Gripes

Queer: That was so disappointing. What was that director thinking? And that drum! Jesus, that drum — the most important scene probably in the last hundred years of Dramatic Literature. I mean, the girl is saving the town, for God’s sake — it’s supposed to be heroic — and they give her a tiny toy drum, practically a fucking tambourine! It makes the scene funny and ludicrous! It’s like, what are they fighting for, for Christ’s sake?!
Passing B&T woman: Well, that’s the point, isn’t it? What are they ever fighting for?
Queer: Certainly not that fucking drum.

–Outside the Delacorte Theater, Central Park

Dad: How was school today, buddy?
Three-year-old: Good… But my fucking truck broke.

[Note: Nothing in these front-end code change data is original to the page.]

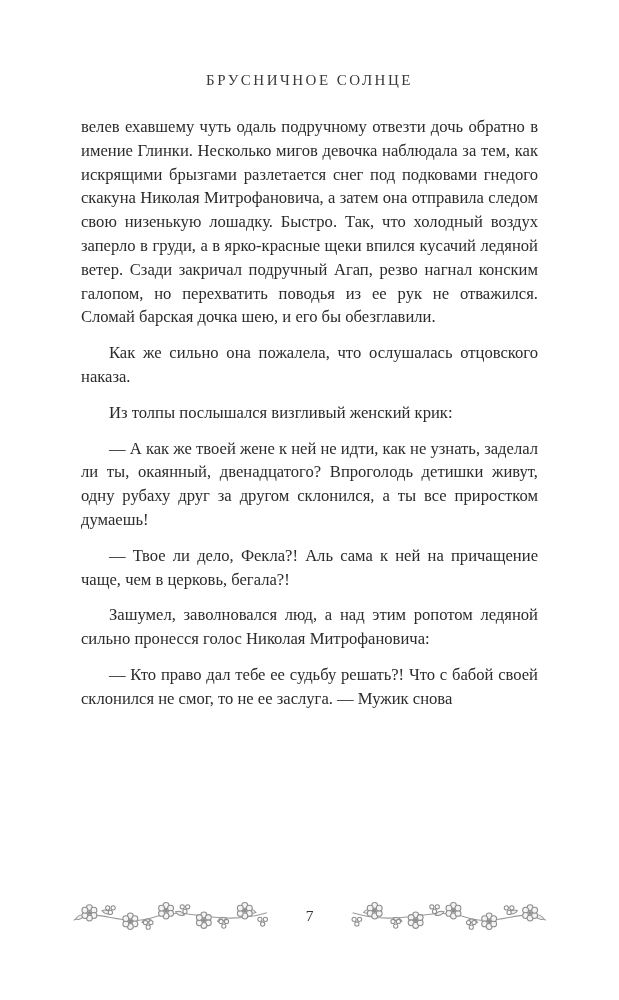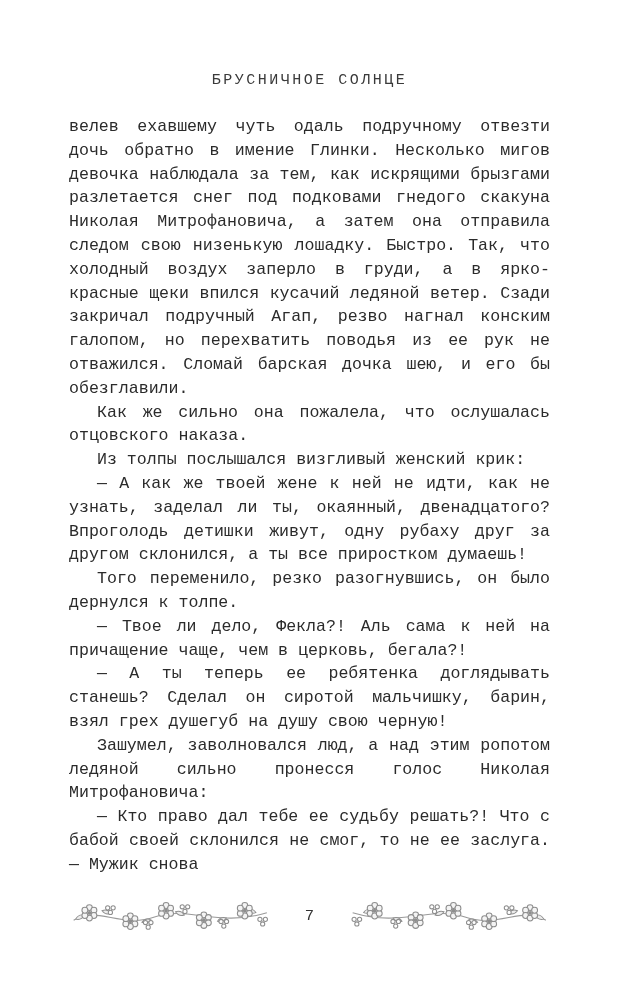"БРУСНИЧНОЕ СОЛНЦЕ" .page { font-family: Liberation Mono, monospace -> Liberation Serif, serif }
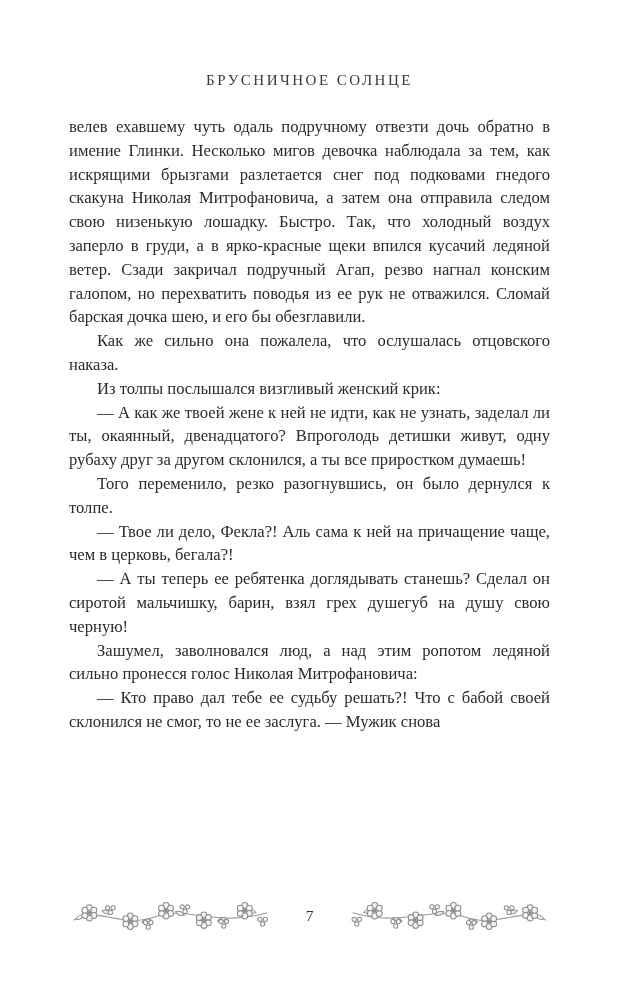"велев ехавшему чуть одаль подручному" .para { margin: 0 -> 12px }
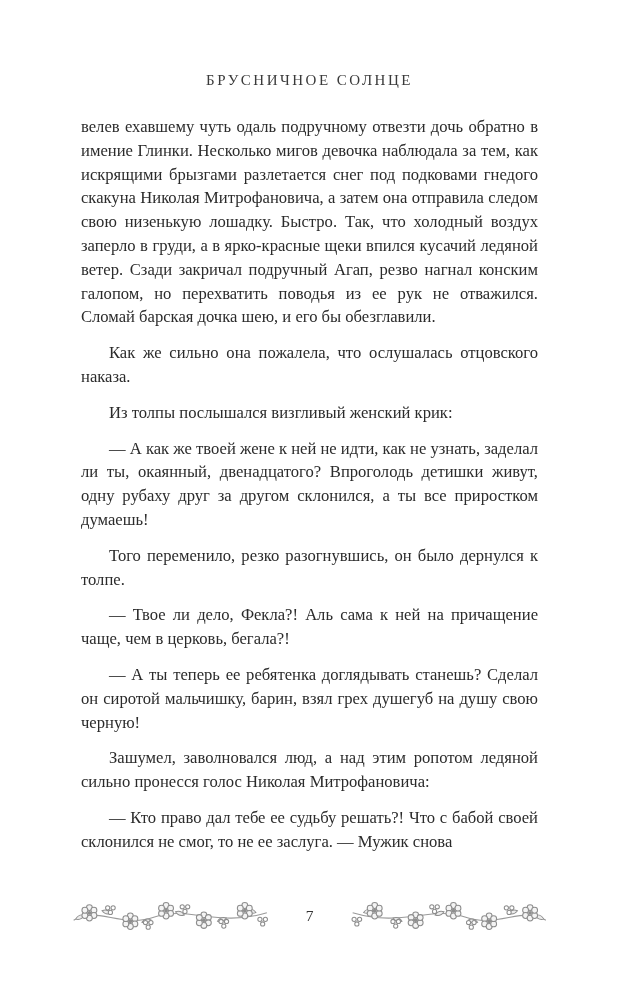"Того переменило, резко разогнувшись, он" p.para { html: <p>Того переменило, резко разогнувшись, он было дернулся к толпе.</p> -> none }
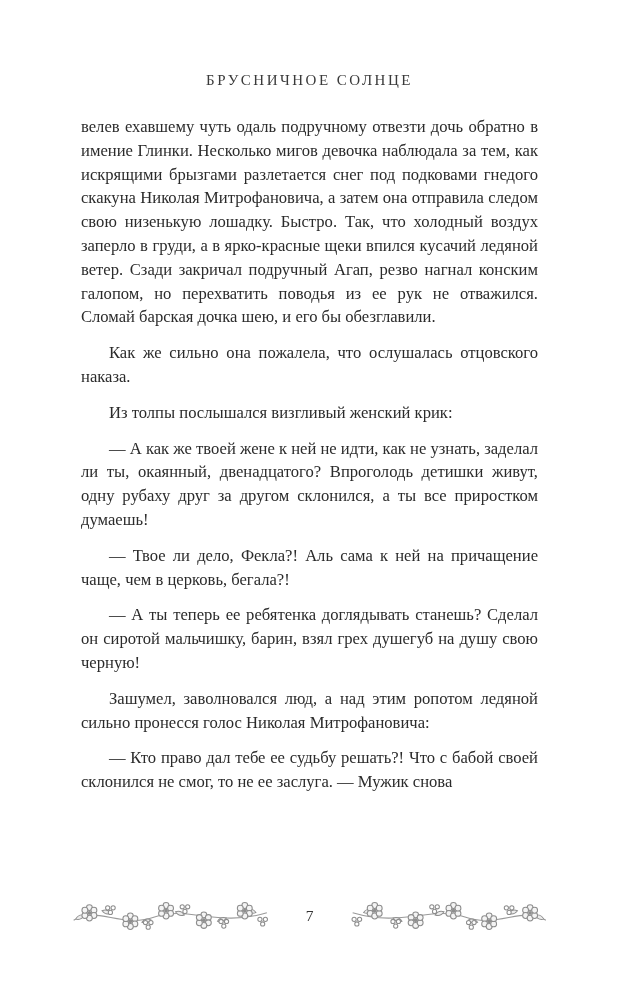"— А ты теперь ее" p.para { html: <p>— А ты теперь ее ребятенка доглядывать станешь? Сделал он сиротой мальчишку, барин, взял грех душегуб на душу свою черную!</p> -> none }
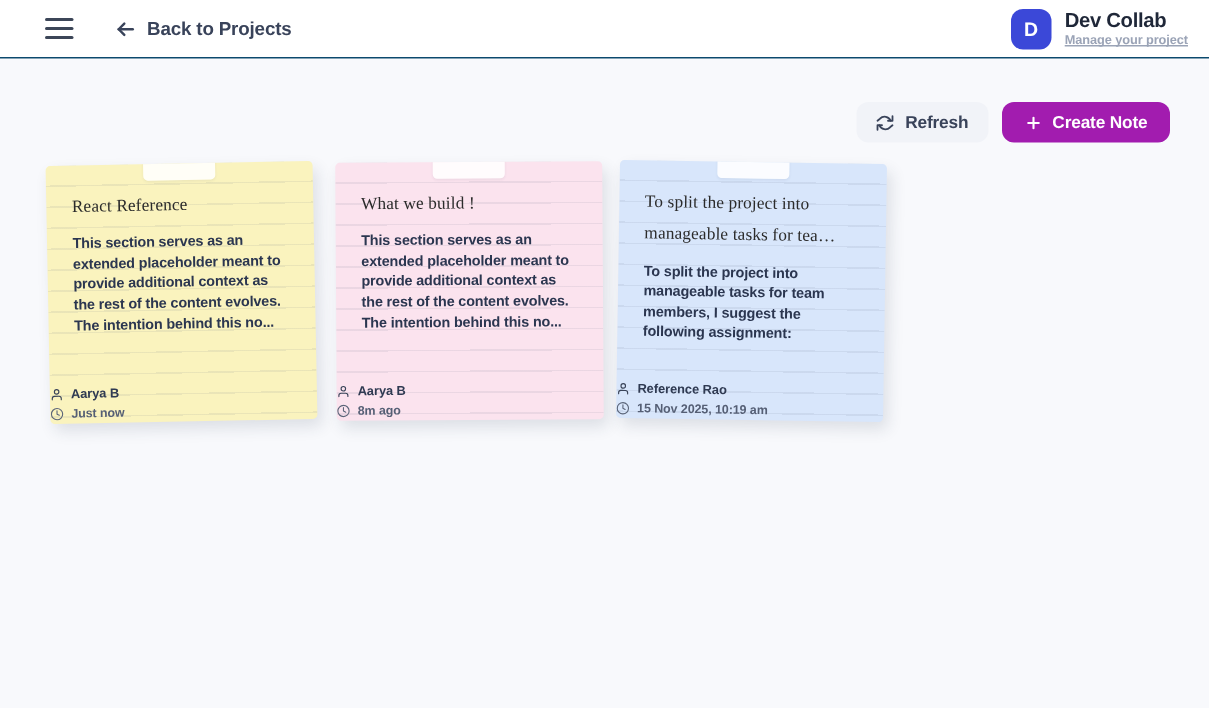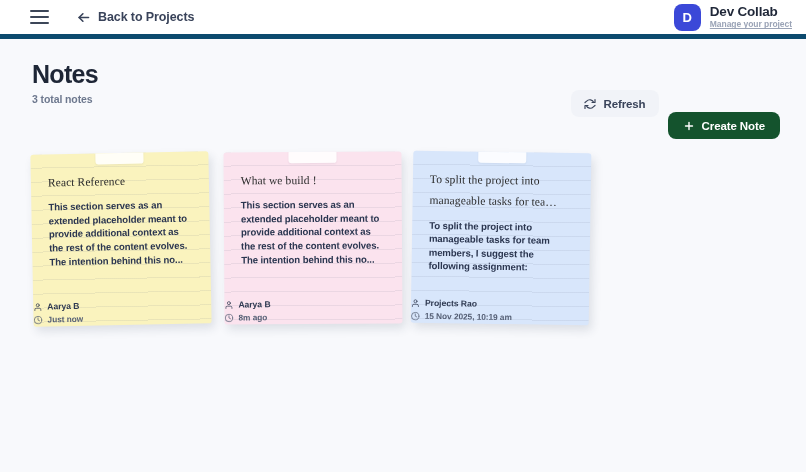"Back to Projects" .topbar { border-bottom: 5px solid #0c4a6e -> 1px solid #0c4a6e }
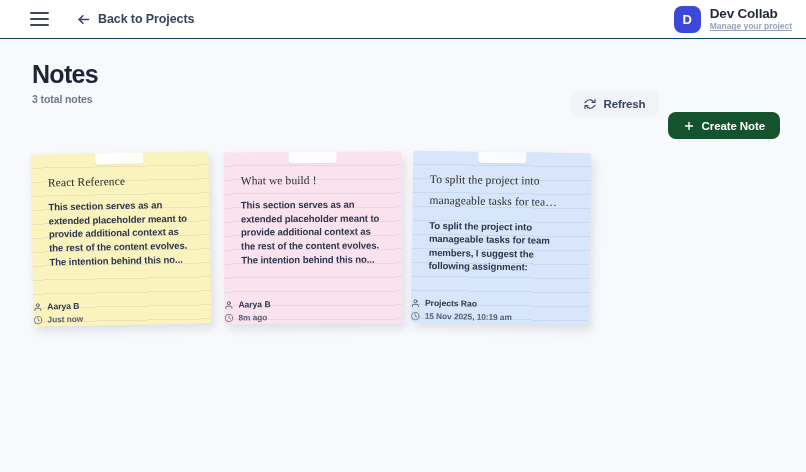"Notes" div { html: <div> <div>Notes</div> <div>3 total notes</div> </div> -> none }
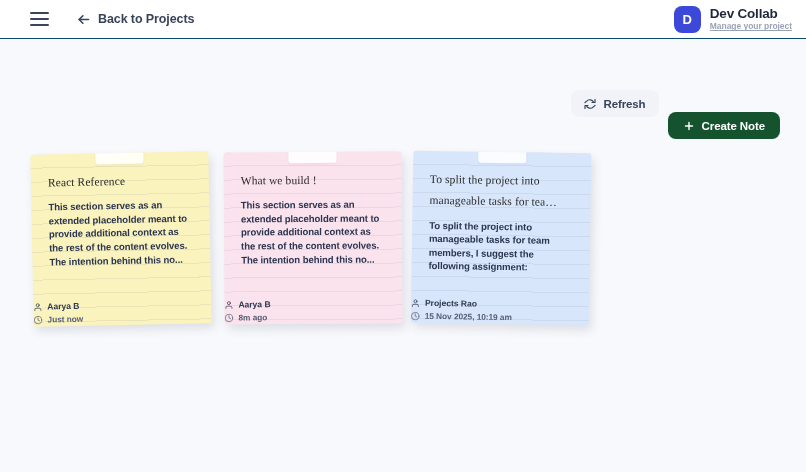"Create Note" .btn-primary { background: #14532d -> #a21caf; margin-top: 44px -> none }
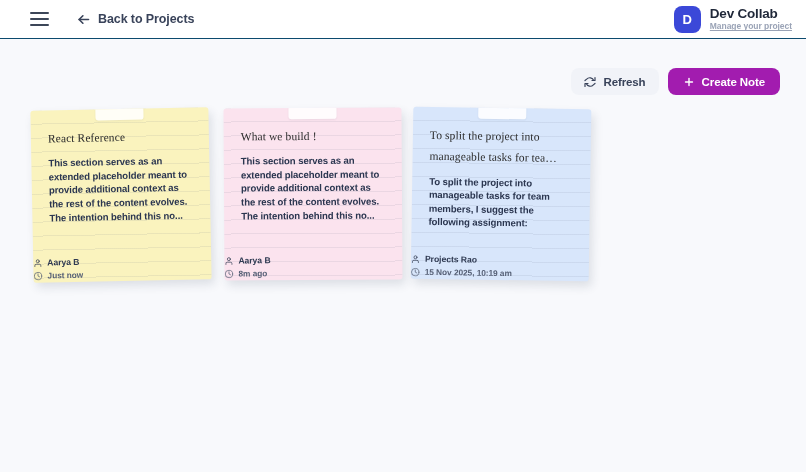"Projects Rao" span.foot-author { text: Projects -> Reference }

–86th St & Central Park West

Lady: Excuse me, miss, could you move over a little?
Preggers: No, I’m pregnant. [Lady tries to squeeze in, pushing preggers.] If you push me again, I swear to God I’ll give birth on your feet right here on this train. Then everyone will be mad at you ’cause you pissed off the pregnant woman and made them all late for work!

–PATH train, 33rd St

Overheard by: Marz22

Sales girl: Oh, we only have wrapping paper for cashmere items.
Tourist lady buying wallets: You mean I’m going to have to wrap these myself? Like a normal person?

–Marc by Marc Jacobs

Woman #1: Are we going skiing this winter?
Woman #2: I don’t think so. Why?
Woman #1: I have to get some casual clothes. I looked in my closet, and it’s so serious. You know, someone asked me if I was a Republican! I need to get some fun clothes.
Woman #2: Wow, we worry about such different things.
Woman #1: Well, that’s because no one ever thought you were a Republican.

–6 train

Overheard by: Nicole

Effeminate thug: Look at all the couples around us! They’re happy! Why can’t we be like that?!
Bimbette: I’m happy!
Effeminate thug: Well, I’m not. I don’t understand why you have to keep lying to me and acting like it’s all a joke.
Bimbette: Because I’m happy!
Effeminate thug: That’s it, I’m leaving.
Bimbette: Want a blowjob?
Effeminate thug: … Okay.

–R train

Overheard by: Yvo

Young black woman #1: I’m sick of people all up in my face during my job.
Young black woman #2: Yeah?
Young black woman #1: Yeah, people come up yelling, ‘They took my babies away from me!’ and I’m like, ‘Well, maybe you should stop smoking the crack…’

–A train

Overheard by: Jesse

Drunk queer #1: I can’t stand the fucking bitch! I shouldn’t have to sneak you up there! Oooh, we could try it between those buildings!
Drunk queer #2: That’ll show her!

–16th & 6th

Overheard by: Hoping they don’t decide to show me….

Little kid, refusing to eat soup: I already ate a chicken patty this morning!
Mother: Shhh. Do you see anyone else in this place yelling?
Little kid: You’re making me yell!
Grandmother: Eat the soup.
Little kid: Stop making me yell!

–Panera Bread

Overheard by: happened to be working on my laptop

Little kid, jumping up and down: Mommy, Mommy! Are you baaald?
Mother, covering face with hand: I need a drink.